Mais il y eut également la suite de la phrase du Président, dans laquelle il fut question de « choix funestes » faits par Pétain durant la Seconde Guerre mondiale.

Le statut des Juifs, la collaboration active avec le pouvoir nazi, la rafle du Veld’hiv, la torture des résistants, l’envoi de 76000 juifs dans les camps de la mort, la décision de ne pas oublier les enfants … Est-ce cela que le Président de la République a qualifié de « choix funestes » ? Rien de plus que « funestes » ? Chaque mot compte.

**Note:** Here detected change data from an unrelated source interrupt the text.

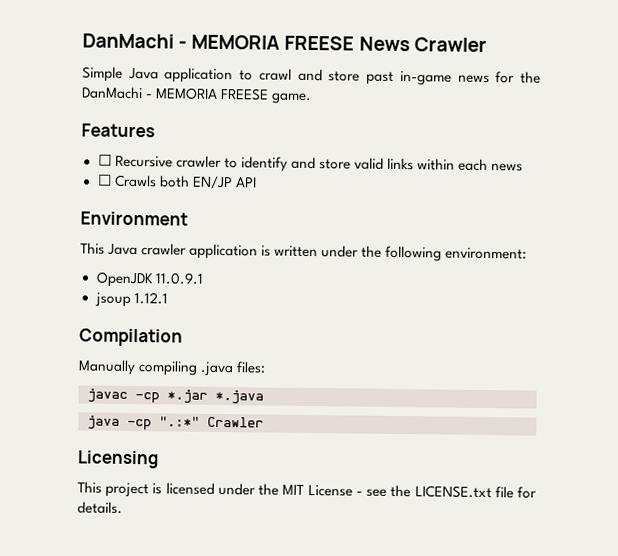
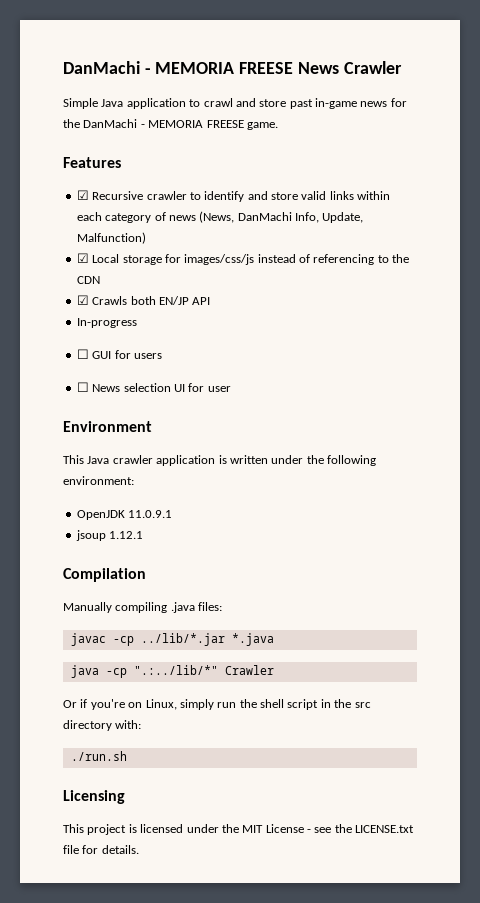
[97,154,112,166] ☐ -> [76,190,89,200] ☑
[491,163,524,172] [97,174,257,190] news // ☐ Crawls both EN/JP API -> [105,211,364,223] [76,232,146,244] [76,253,410,265] [76,276,100,284] [76,295,211,305] [76,318,137,328] [76,349,162,359] [76,382,231,392] category of news (News, DanMachi Info, Update, Malfunction) // ☑ Local storage for images/css/js instead of referencing to the CDN // ☑ Crawls both EN/JP API // In-progress // ☐ GUI for users // ☐ News selection UI for user
[167,389,208,404] *.jar -> [140,633,225,646] ../lib/*.jar
[159,416,264,428] ".:*" Crawler -> [133,665,274,675] [63,699,371,710] [63,720,142,731] [70,751,127,761] ".:../lib/*" Crawler // Or if you're on Linux, simply run the shell script in the src directory with: // ./run.sh

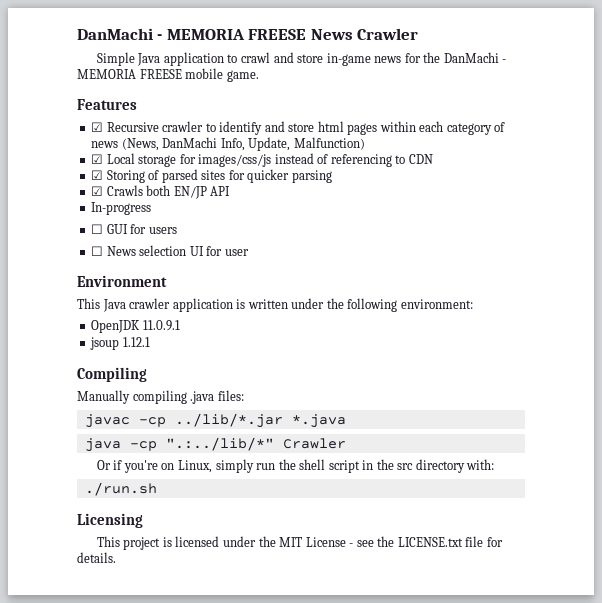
[289,99,313,109] past -> (324, 58) none
(244, 124) none -> [185,68,224,79] mobile
[301,191,354,200] valid links -> [317,121,378,135] html pages
[392,254,410,263] the -> (406, 159) none
(100, 280) none -> [91,169,332,183] // ☑ Storing of parsed sites for quicker parsing
[63,568,146,582] Compilation -> [77,367,147,382] Compiling

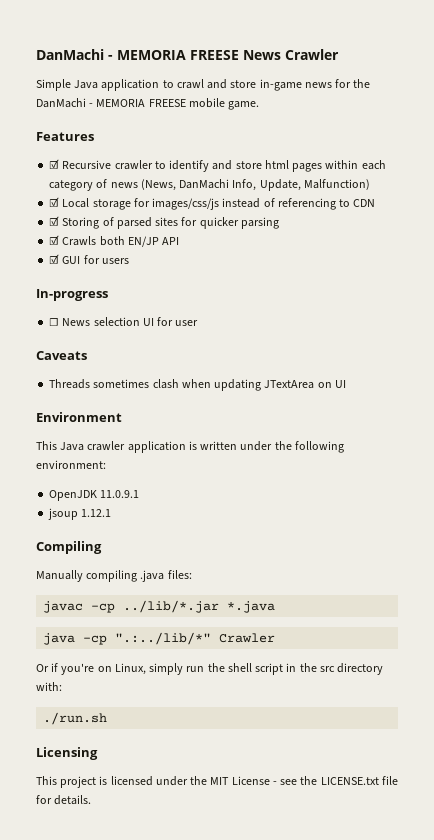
[91,202,152,215] [91,224,104,234] In-progress // ☐ -> [49,254,60,264] ☑
(177, 230) none -> [36,289,108,301] // In-progress
(249, 252) none -> [36,351,87,360] [49,379,346,391] // Caveats // Threads sometimes clash when updating JTextArea on UI

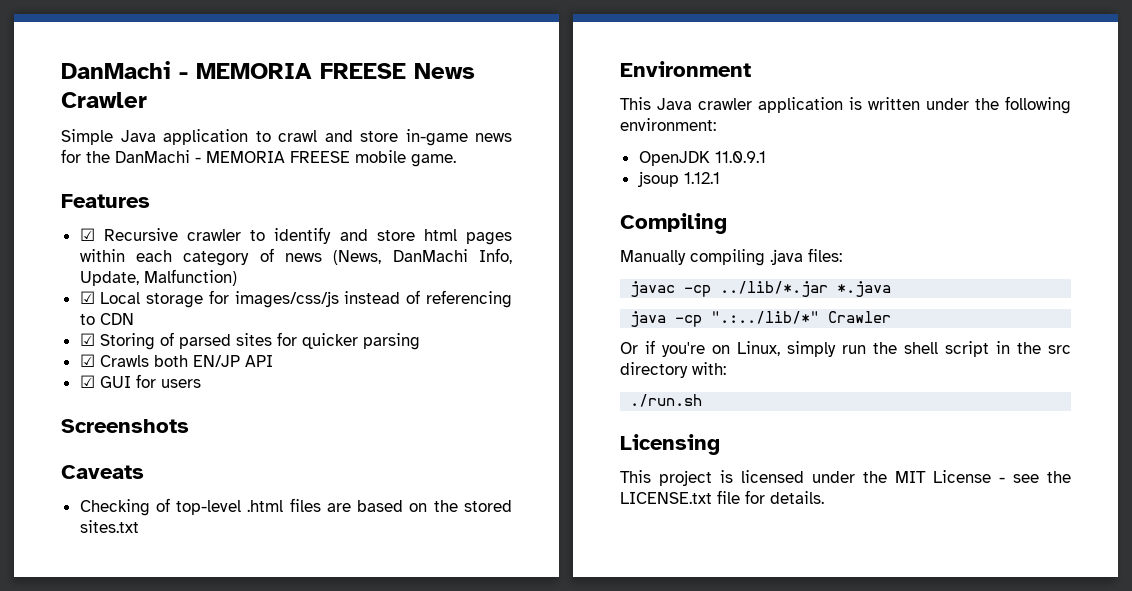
[36,289,108,301] [49,317,199,326] [36,351,87,360] [49,379,346,391] In-progress // ☐ News selection UI for user // Caveats // Threads sometimes clash when updating JTextArea on UI -> [61,419,189,433] [61,465,144,479] [79,498,512,516] [79,520,139,533] Screenshots // Caveats // Checking of top-level .html files are based on the stored sites.txt

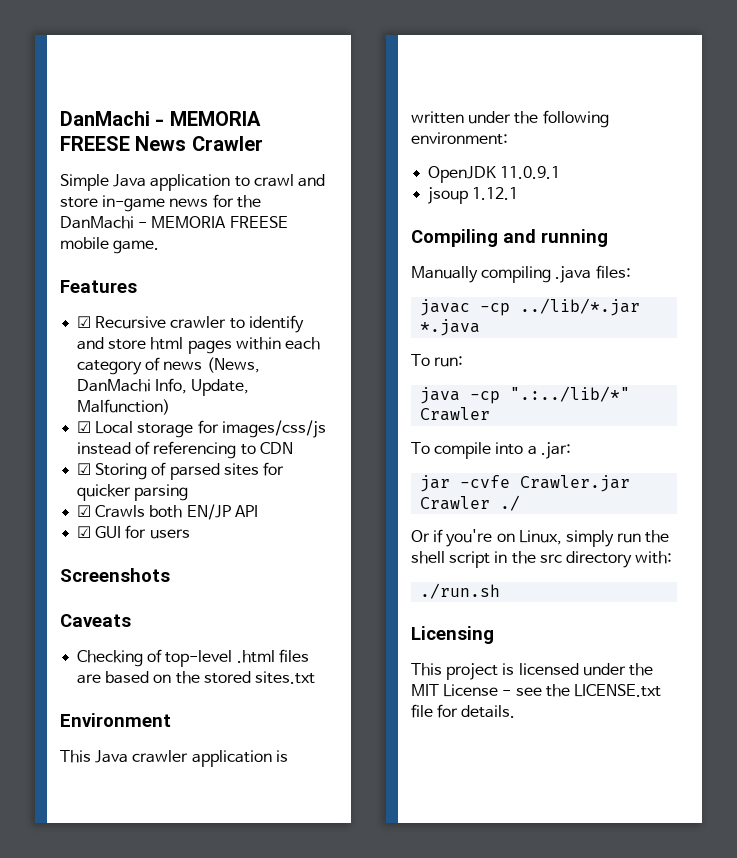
(727, 223) none -> [503,229,608,247] and running
(892, 289) none -> [411,354,464,367] // To run:
(892, 317) none -> [411,442,571,459] [420,475,631,492] [420,495,521,511] // To compile into a .jar: // jar -cvfe Crawler.jar Crawler ./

A l’indécence s’est ajoutée l’impudeur.

Non, Monsieur le Président, ces pages terribles de notre histoire que le traître antisémite Pétain a écrites avec le sang des juifs n’étaient pas « funestes ». Elles étaient le mal absolu. Elles étaient l’inhumanité. Elles étaient l’indicible. Elles étaient l’irréparable.

Nous avons pris acte de la décision prise finalement de ne pas honorer Pétain avec les Maréchaux de la grande guerre. Mais ces mots ont été prononcés, le trouble a été créé et on ne peut être que stupéfaits et décontenancés de la mobilisation qui aura été nécessaire pour éviter le pire. Comme pouvait-il en être autrement ? Comment a-t-on pu imaginer un seul instant mettre à l’honneur un antisémite, traître à la nation et condamné par l’Histoire ? Il restera un goût très amer de ce triste épisode.

Cette journée du 7 novembre 2018 restera « funeste » pour nos valeurs communes que nous défendons tous. Elle restera dans les mémoires, dans la mémoire. Cette mémoire qu’on a insultée, souillée et meurtrie.